====== Extracted material
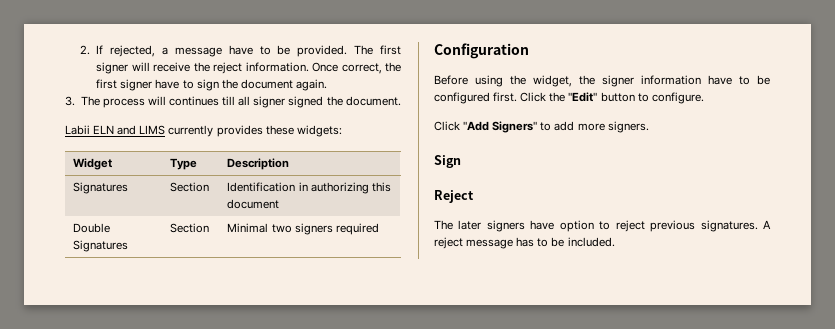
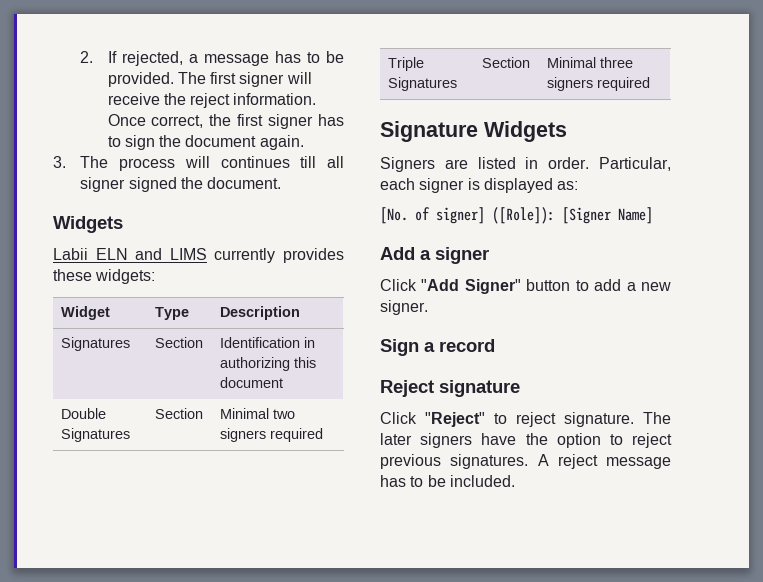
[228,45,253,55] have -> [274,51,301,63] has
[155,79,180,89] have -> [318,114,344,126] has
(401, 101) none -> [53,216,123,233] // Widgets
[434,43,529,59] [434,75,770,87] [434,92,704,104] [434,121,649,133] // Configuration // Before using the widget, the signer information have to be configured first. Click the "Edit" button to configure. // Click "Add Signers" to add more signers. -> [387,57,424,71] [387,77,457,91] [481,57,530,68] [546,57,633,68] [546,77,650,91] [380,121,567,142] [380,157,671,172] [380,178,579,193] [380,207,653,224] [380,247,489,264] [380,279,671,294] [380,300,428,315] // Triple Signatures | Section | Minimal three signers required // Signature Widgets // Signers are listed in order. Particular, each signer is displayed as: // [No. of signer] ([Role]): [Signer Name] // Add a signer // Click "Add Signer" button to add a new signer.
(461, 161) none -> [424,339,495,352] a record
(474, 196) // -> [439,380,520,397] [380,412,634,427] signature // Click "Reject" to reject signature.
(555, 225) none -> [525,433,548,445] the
============
## What to produce:
Restate every entry above word for word; no picture belongs in the copy.

## Answer for this exercise:
[228,45,253,55] have -> [274,51,301,63] has
[155,79,180,89] have -> [318,114,344,126] has
(401, 101) none -> [53,216,123,233] // Widgets
[434,43,529,59] [434,75,770,87] [434,92,704,104] [434,121,649,133] // Configuration // Before using the widget, the signer information have to be configured first. Click the "Edit" button to configure. // Click "Add Signers" to add more signers. -> [387,57,424,71] [387,77,457,91] [481,57,530,68] [546,57,633,68] [546,77,650,91] [380,121,567,142] [380,157,671,172] [380,178,579,193] [380,207,653,224] [380,247,489,264] [380,279,671,294] [380,300,428,315] // Triple Signatures | Section | Minimal three signers required // Signature Widgets // Signers are listed in order. Particular, each signer is displayed as: // [No. of signer] ([Role]): [Signer Name] // Add a signer // Click "Add Signer" button to add a new signer.
(461, 161) none -> [424,339,495,352] a record
(474, 196) // -> [439,380,520,397] [380,412,634,427] signature // Click "Reject" to reject signature.
(555, 225) none -> [525,433,548,445] the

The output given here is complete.